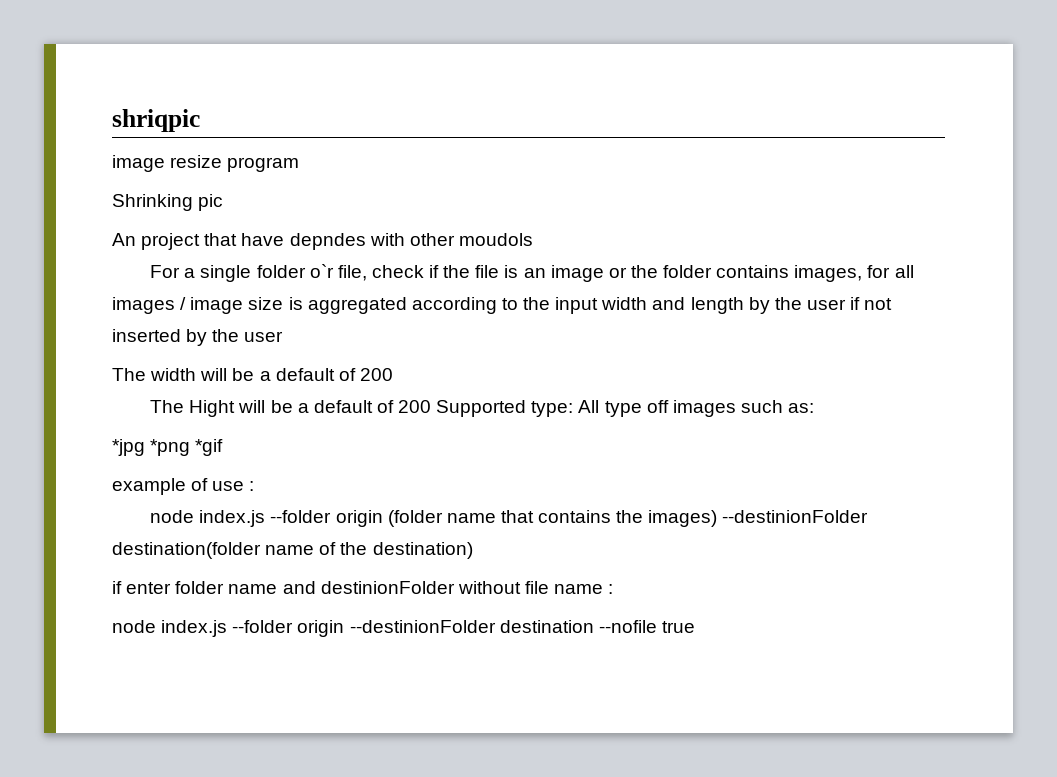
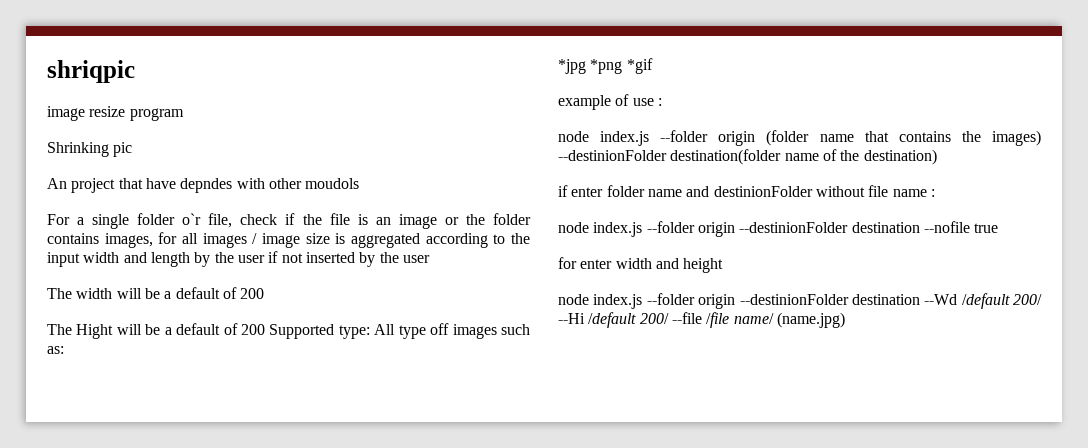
(695, 627) none -> [558,257,724,273] [558,293,1042,309] [558,312,845,328] // for enter width and height // node index.js --folder origin --destinionFolder destination --Wd /default 200/ --Hi /default 200/ --file /file name/ (name.jpg)

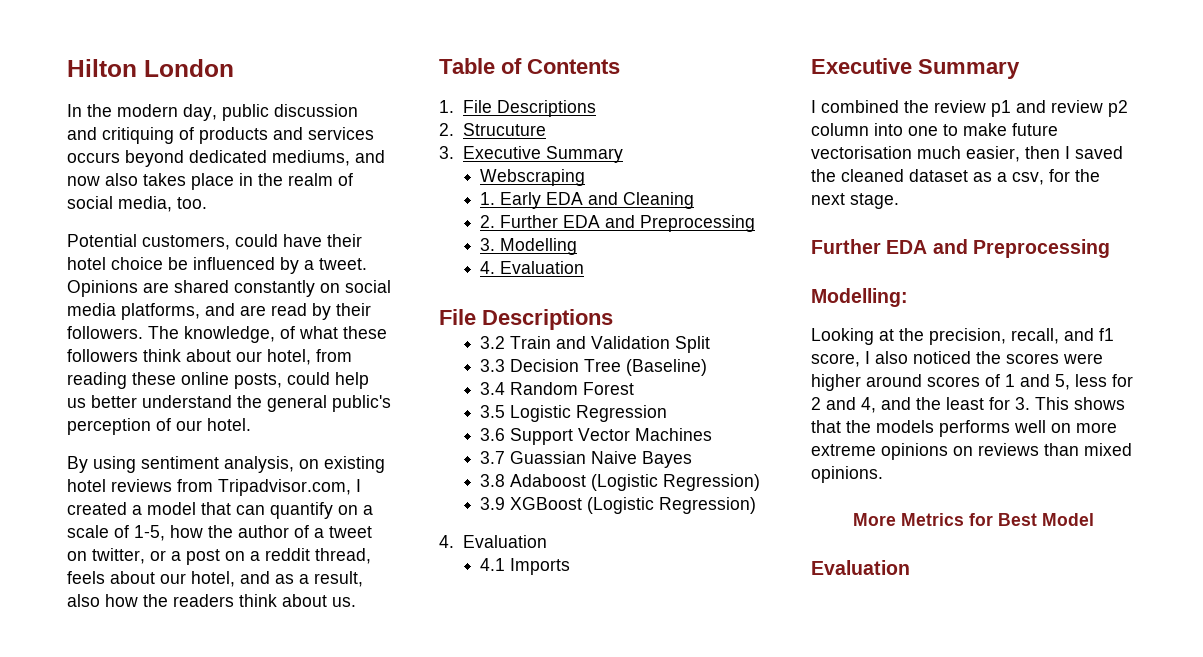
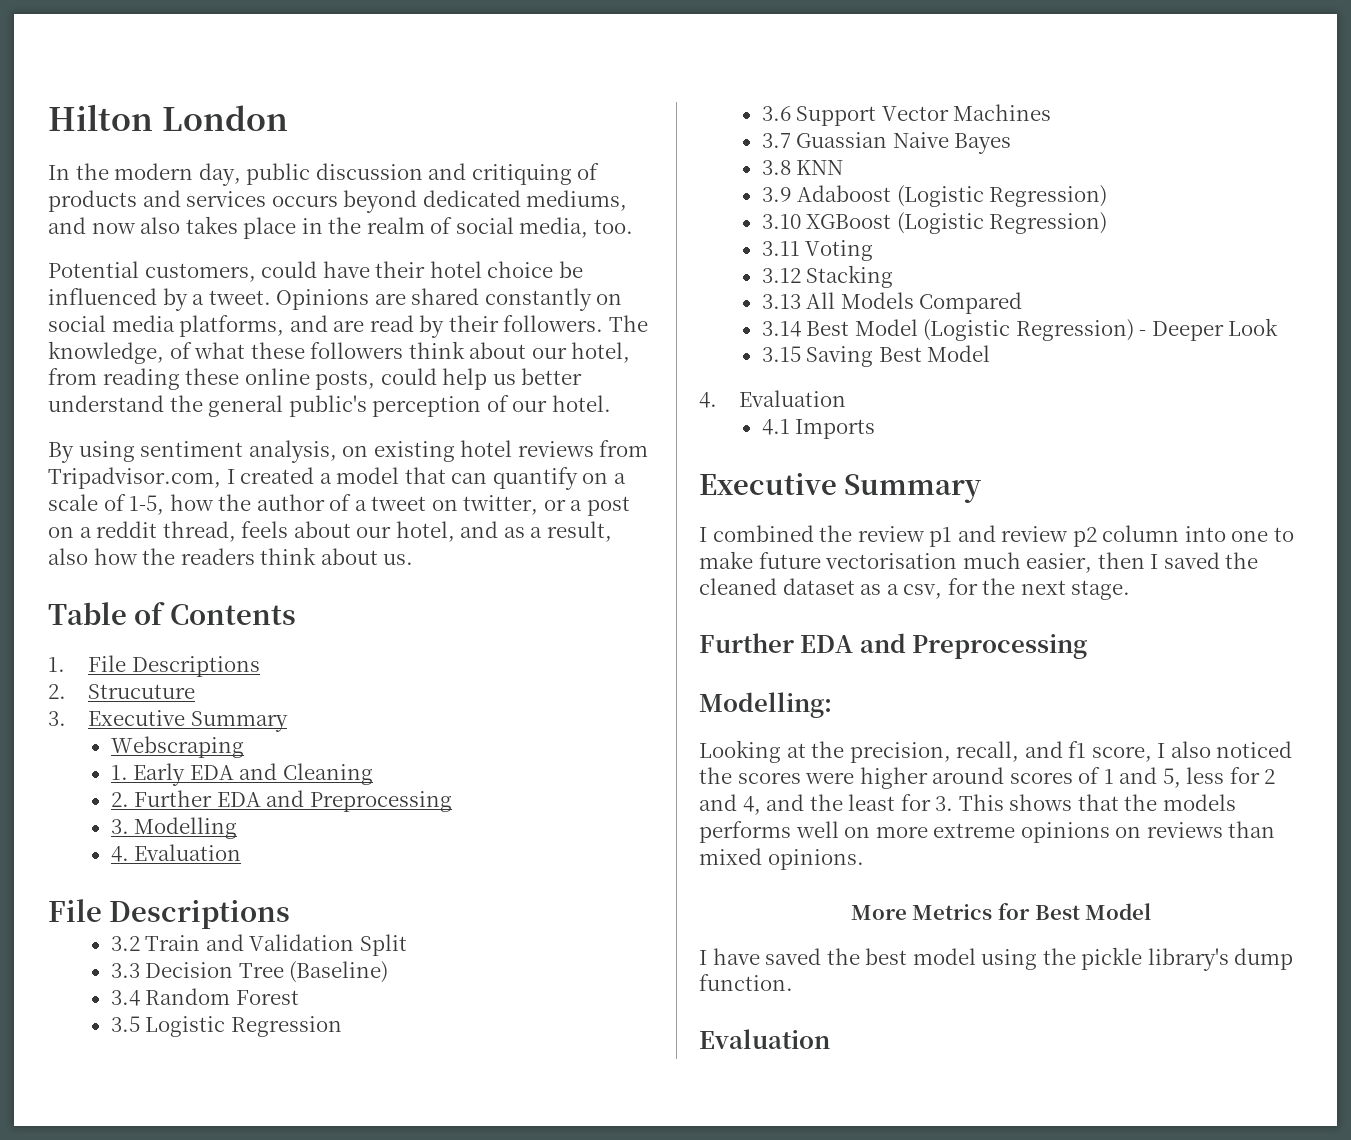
(506, 480) none -> [796,160,844,175] [761,187,792,202] KNN // 3.9
[480,497,506,510] 3.9 -> [761,214,801,229] 3.10
(757, 505) none -> [761,240,874,261] [761,265,894,288] [761,292,1023,314] [761,318,1279,341] [761,345,991,367] // 3.11 Voting // 3.12 Stacking // 3.13 All Models Compared // 3.14 Best Model (Logistic Regression) - Deeper Look // 3.15 Saving Best Model
(1094, 519) none -> [699,947,1294,971] [699,974,793,991] // I have saved the best model using the pickle library's dump function.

........

§ **EXERCISE DESCRIPTION**: Your answer must be the full listing, word for word, minus any images.

§ **WRITTEN SOLUTION**:
(695, 627) none -> [558,257,724,273] [558,293,1042,309] [558,312,845,328] // for enter width and height // node index.js --folder origin --destinionFolder destination --Wd /default 200/ --Hi /default 200/ --file /file name/ (name.jpg)

(506, 480) none -> [796,160,844,175] [761,187,792,202] KNN // 3.9
[480,497,506,510] 3.9 -> [761,214,801,229] 3.10
(757, 505) none -> [761,240,874,261] [761,265,894,288] [761,292,1023,314] [761,318,1279,341] [761,345,991,367] // 3.11 Voting // 3.12 Stacking // 3.13 All Models Compared // 3.14 Best Model (Logistic Regression) - Deeper Look // 3.15 Saving Best Model
(1094, 519) none -> [699,947,1294,971] [699,974,793,991] // I have saved the best model using the pickle library's dump function.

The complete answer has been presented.